Kyphoplasty

Kyphoplasty

At Advanced Pain Consultants, we use a minimally invasive procedure called kyphoplasty to treat painful compression fractures of the spine. A compression fracture is a crack or break in one or more of the vertebral bones, which have become too weak to bear normal pressure. When one of the vertebral bones breaks or collapses, this can cause the spine to shorten and curve, and lead to a kyphotic (or “hunched-over”) posture. It can also pinch and damage nerves in the spinal cord, which can cause considerable pain.

The purpose of kyphoplasty is three-fold: to alleviate the pain, restore all or some of the vertebral body height that was lost due to the compression fracture, and stabilize the spine to prevent future problems. It is critical that this condition get treated, since people with spinal compression fractures have a higher risk of additional fractures occurring.

To accomplish these goals, Dr. Pasi performs kyphoplasty using special tools and materials to reshape the broken vertebral bones into their original form. This involves the use of an inflatable balloon, which is inserted in the fractured vertebra. The balloon is inflated, creating a space in the center of the vertebra that is then filled with acrylic cement to prevent further collapse. The cement, in effect, becomes part of the bone. The end result is the bone returns to its original height so there’s no longer any impinging of the nerve around the bone.

Candidates

Patients who undergo kyphoplasty generally have one of the following conditions:

  • Hemangiomas (noncancerous tumors made up of abnormal blood vessels in the spine).
  • Kidney disease.
  • Lymphoma (cancer of the immune cells),
  • Multiple myeloma (cancer formed by malignant plasma cells).
  • Osteoporosis (thinning of the bones).

Each of the above conditions can lead to a weakened spine, which can in turn lead to a compression fracture. In general, candidates for kyphoplasty have been experiencing significant pain for at least six weeks. They may also have very limited mobility as a result of their fractures, which interferes with routine daily activities, such as bathing, dressing and walking.

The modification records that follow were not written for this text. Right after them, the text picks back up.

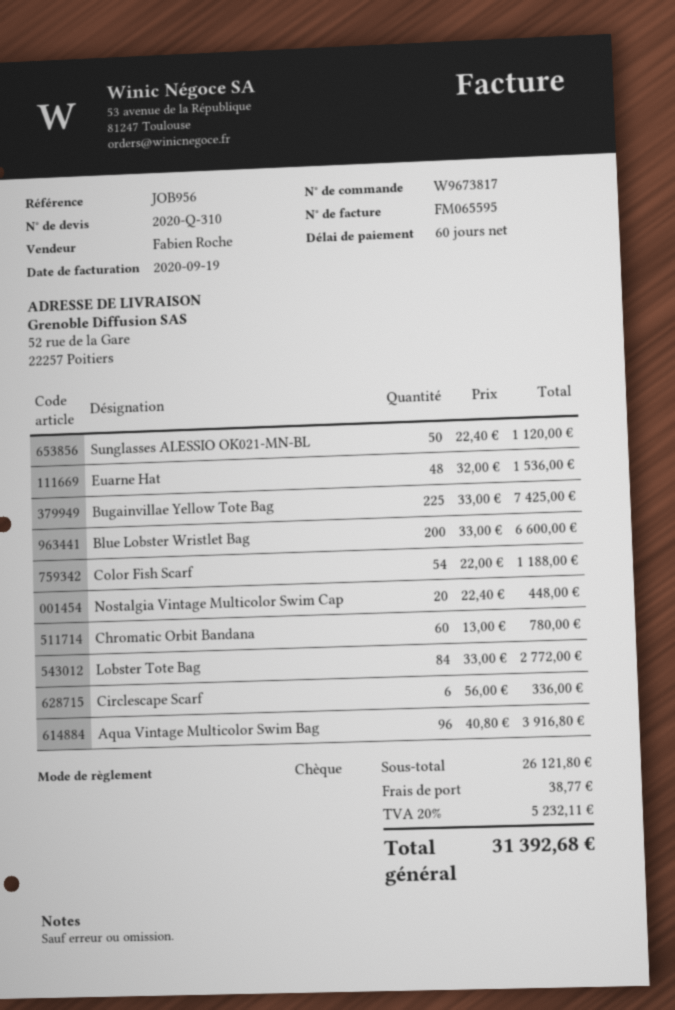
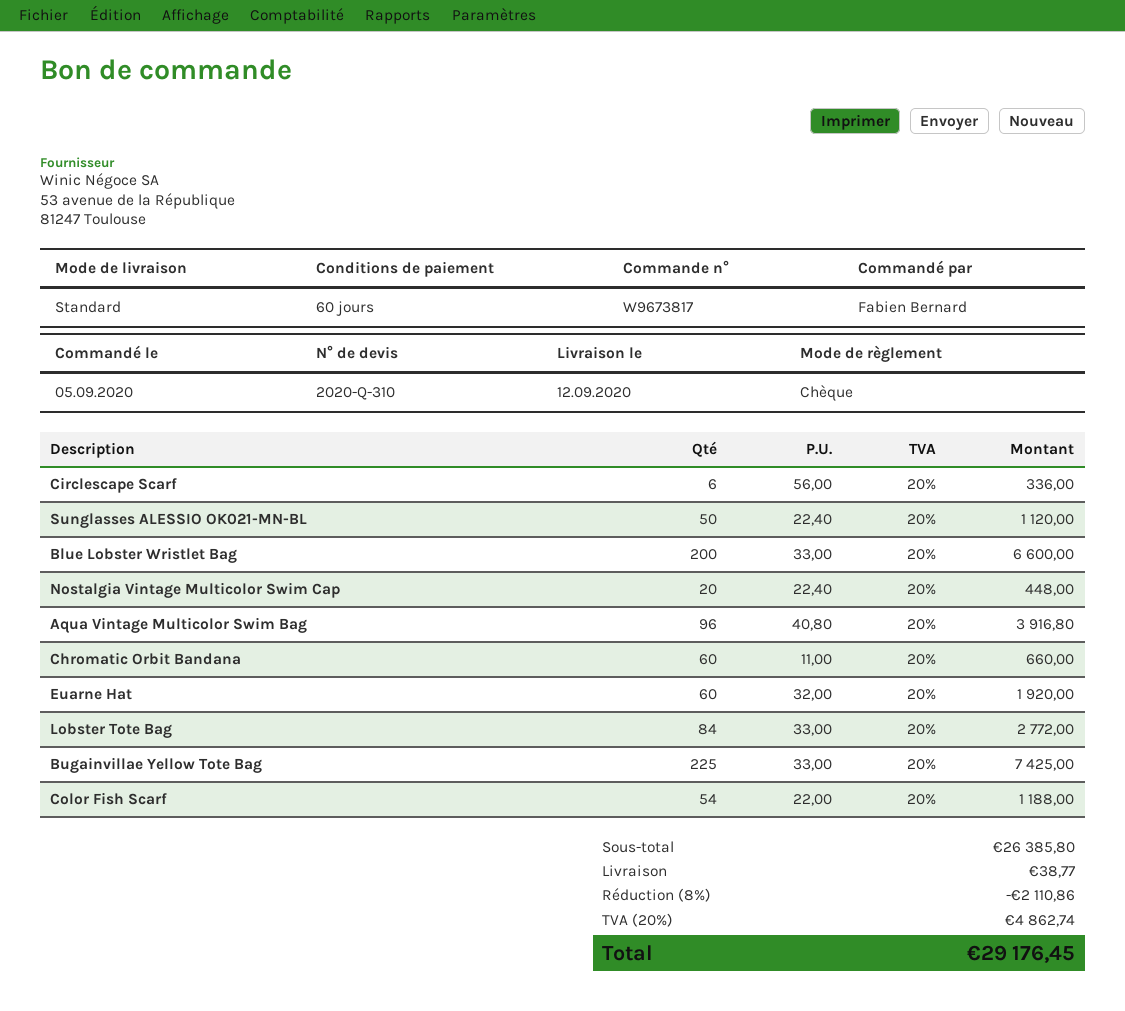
Euarne Hat: 48 x 32.00 = 1536.00 -> 60 x 32.00 = 1920.00
Chromatic Orbit Bandana: 60 x 13.00 = 780.00 -> 60 x 11.00 = 660.00
subtotal: 26121.80 -> 26385.80
discount: none -> 8% = 2110.86
tax: 20% = 5232.11 -> 20% = 4862.74
total: 31392.68 -> 29176.45

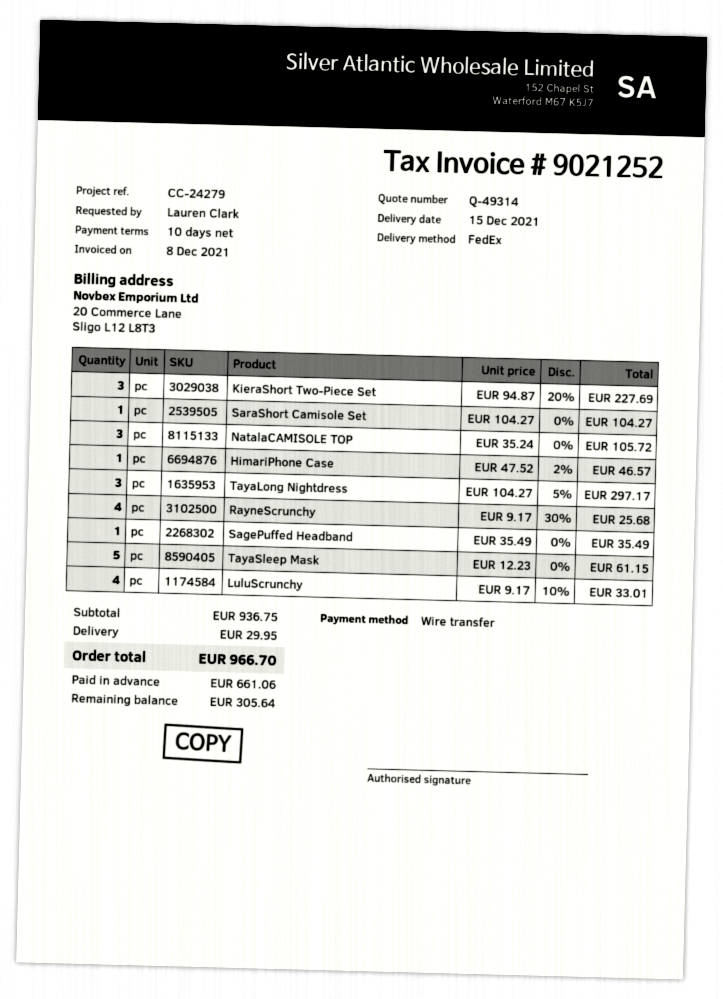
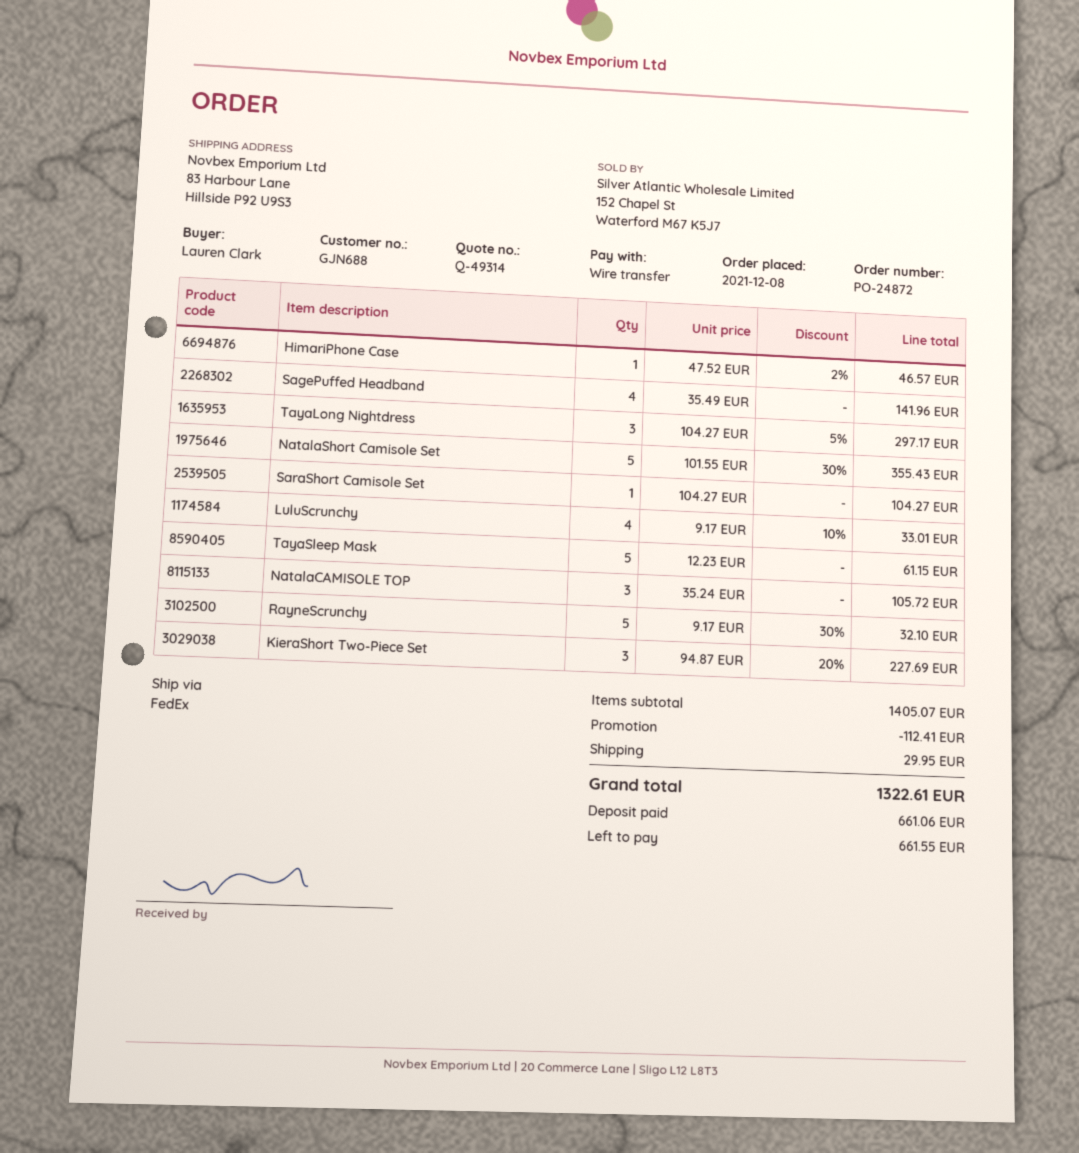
RayneScrunchy: 4 x 9.17 - 30% = 25.68 -> 5 x 9.17 - 30% = 32.10
SagePuffed Headband: 1 x 35.49 = 35.49 -> 4 x 35.49 = 141.96
NatalaShort Camisole Set: none -> 5 x 101.55 - 30% = 355.43
subtotal: 936.75 -> 1405.07
discount: none -> 112.41
total: 966.70 -> 1322.61
balance: 305.64 -> 661.55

A physical examination and diagnostic studies such as x-rays, an MRI and a nuclear medicine bone scan are often necessary to help determine whether or not an individual is a candidate for kyphoplasty. This is an important step, since many of the symptoms associated with veterbral compression fractures can be very similar to other medical conditions. Thus, it is necessary to exclude other potential explanations for back pain, such as disc herniation, failed back surgery syndrome and severe arthritis.

Procedure

Dr. Pasi performs kyphoplasty either in Advanced Pain Consultants’ state-of-the-art surgical facilities or at local surgery center. The procedure is done under a local anesthetic (while the patient is awake) or under general anesthesia (while the patient is asleep).

To begin the procedure, Dr. Pasi inserts a needle into the bone of each fractured vertebra, using fluoroscopy (X-ray guidance) to position it precisely. Through the same needle, a balloon is inserted and inflated in small increments until the optimal heights are reached. The balloons are then deflated and removed. The cement is then injected into the spaces created by the balloons. The cement hardens within a few minutes. The needle is then removed, and the patient is sent to the recovery room.

Kyphoplasty takes about an hour for each fractured vertebra being treated. After the procedure is completed, patients must rest in bed for a few hours. Most patients return home the same day. Daily routines can resume one or two days after the procedure.

Results

After surgery, some patients experience an immediate reduction in pain. Most people, though, report experiencing significant pain relief and improved mobility within 24 to 48 hours after kyphoplasty. Overall, the majority of patients are satisfied with their results, with many able to reduce their pain medications and return to the usual activities they were performing before the compression fracture(s) occurred.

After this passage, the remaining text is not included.